Quis partir, manhã cedo, com o vento abanando as árvores, estremunhadas, quase sonâmbulas, à procura da calma que havia perdido, há tanto tempo, por entre o bulício da cidade!
Já não cabia em si qualquer espaço para falar consigo mesmo, a mais ínfima reserva de privacidade que, qual gota de água em boca sequiosa, tanta falta lhe fazia!
As tardes de Francisca, jardins por onde, antes, desabrochavam as mais belas e, para ela, encantadoras melodias à vida, às palavras, ao sonho e, quanta saudade, ao amor, foram-se tornando áridas, desertas de qualquer oportunidade de crescimento, realização interior, abertura ao desconhecido, espaço de infinitude ou janela aberta para o desafio.
De nada valiam, agora, protestadas amizades e insuspeitas manifestações de carinho por parte dos resistentes que, invariavelmente, batiam à sua porta e, apesar da indiferença, insistiam em vir, dia após dia, marcar presença a seu lado, esperança desvanecendo-se de cada vez que a única resposta era o desejo de fugir, desaparecer, “voar”!
Desta vez, o dia seria mesmo aquele novo despertar que tanto ansiava; a curva da estrada não seria mais obstáculo intransponível, barreira que a sua fraca coragem a tinha impedido de ultrapassar.
Decidida a enfrentar-se e aos seus medos, a permitir-se o risco, Francisca iniciou o assalto ao desconhecido: soltas as amarras, velas desfraldadas, qual caravela em aventura mar adentro, deixou-se levar por esse vento madrugador, impetuoso e companheiro amigo para a viagem por demais adiada.
Partia em busca do sítio remanso que, noite após noite, habitava seus sonhos inquietos e vazios: haveria que trazer, de novo, brilho aos seus dias, agora tão sombrios e confusos; haveria que recuperar para si aquela alegria que transfigurava os seus olhos, agora tristes e, tantas vezes, ninho de lágrimas, em rios de cristalina e contagiosa felicidade; haveria que reinventar o calor de suas fiéis e desinteressadas amizades e o carinho revigorante de suas paixões mais sinceras.

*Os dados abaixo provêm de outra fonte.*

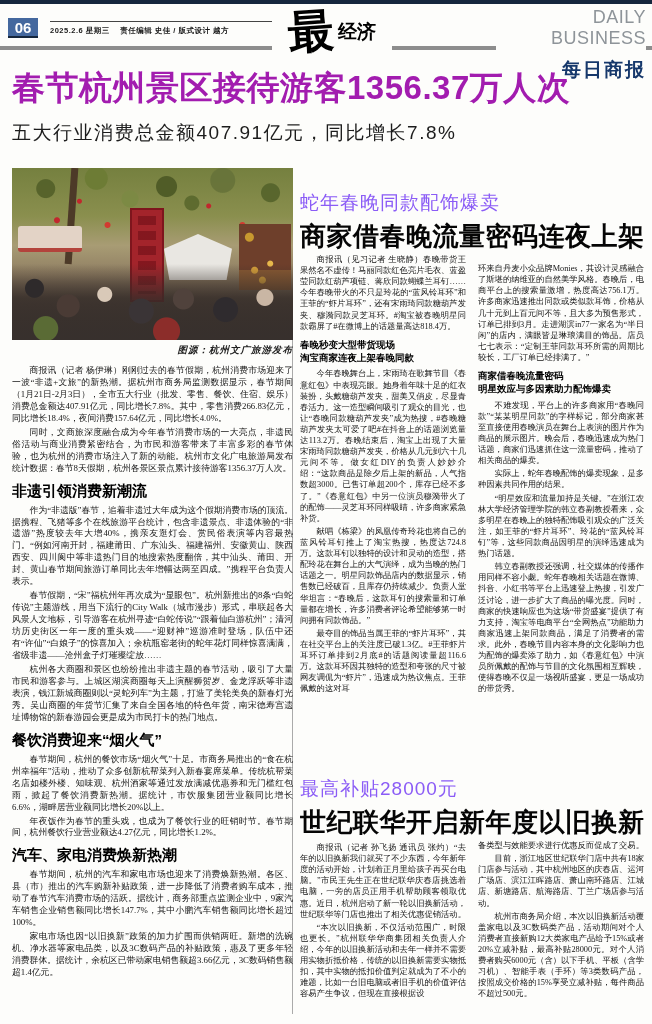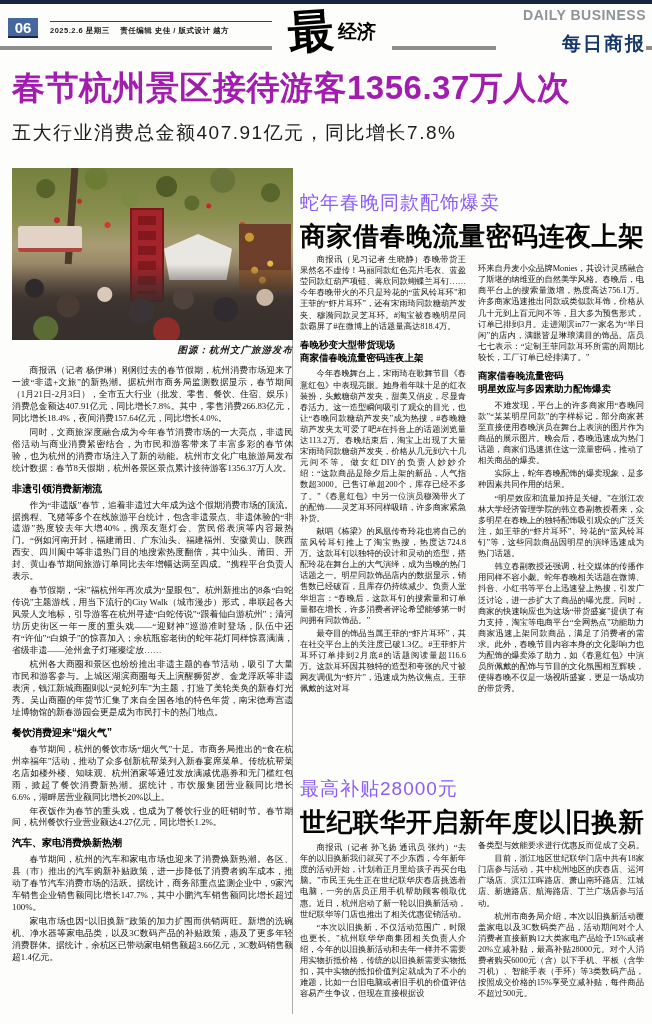"DAILY BUSINESS" .paper .en { font-size: 14px -> 18px; font-weight: 700 -> 400 }
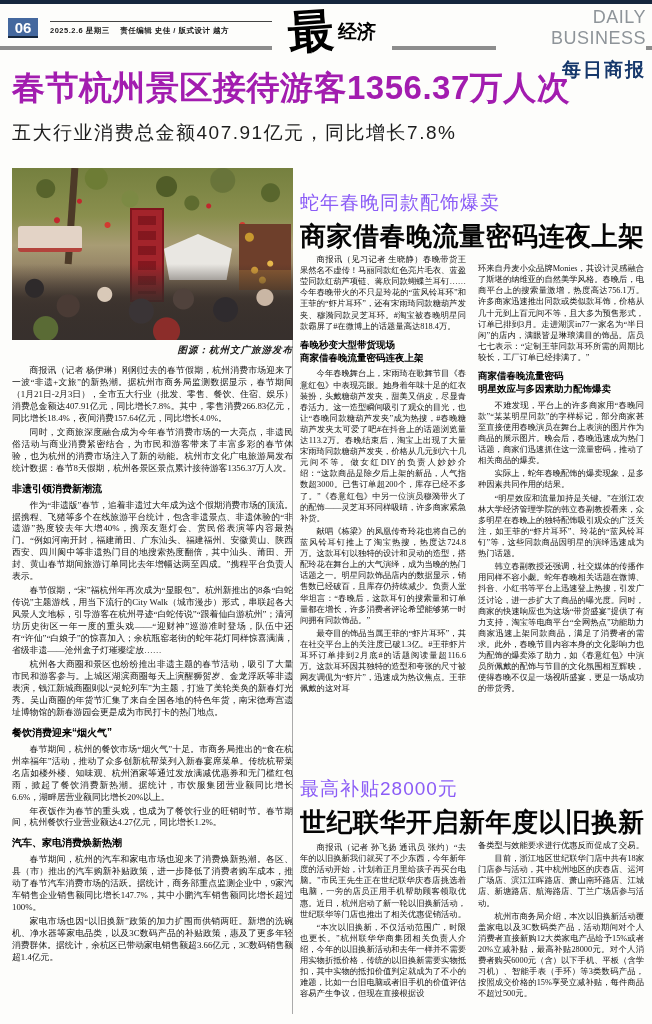"春晚秒变大型带货现场" div.col-subhead { text: 商家借春晚流量密码连夜上架 -> 淘宝商家连夜上架春晚同款 }
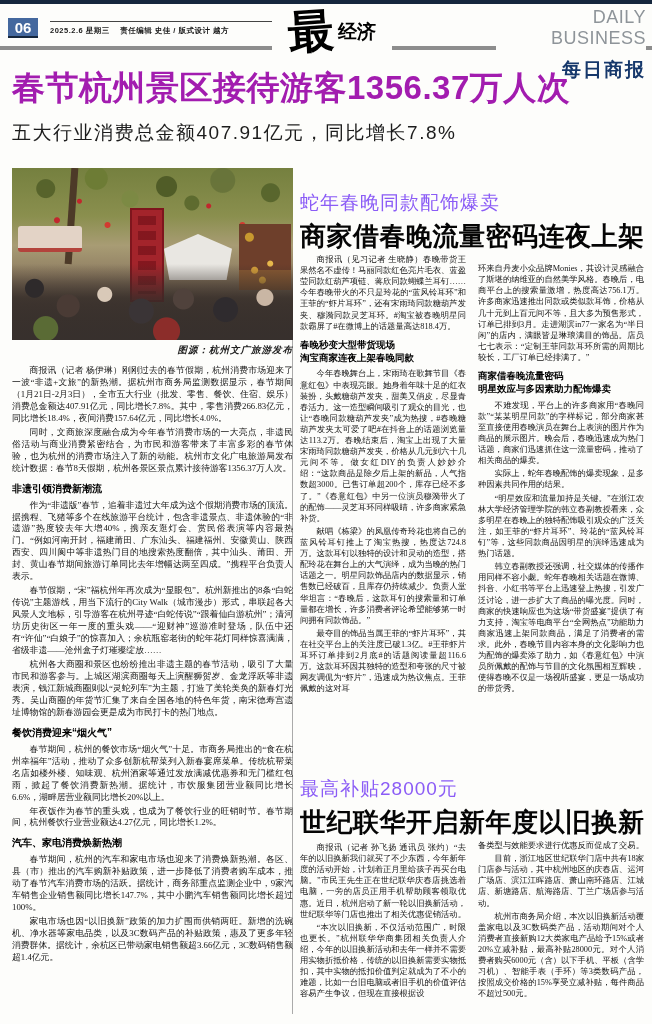"非遗引领消费新潮流" .leftcol .col-subhead { font-size: 10px -> 15px }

Haveria, sim!... Afinal, aquilo que, até então, parecia tão difícil e inatingível, tornara-se realidade inadiável: ali mesmo, ao virar da esquina, desperta pelo vento forte dessa manhã, Francisca descobrira que a sonhada viagem não passaria de um gesto de seu querer mais profundo, um salto, arriscado, talvez, mas decisivo, sobre o abismo que, do alto de sua tristeza e melancolia, construíra ao seu redor, afastando-a dos que tanto lhe queriam e, pior que tudo, de si própria e da sua força de viver! Haverá... que encontrar-se!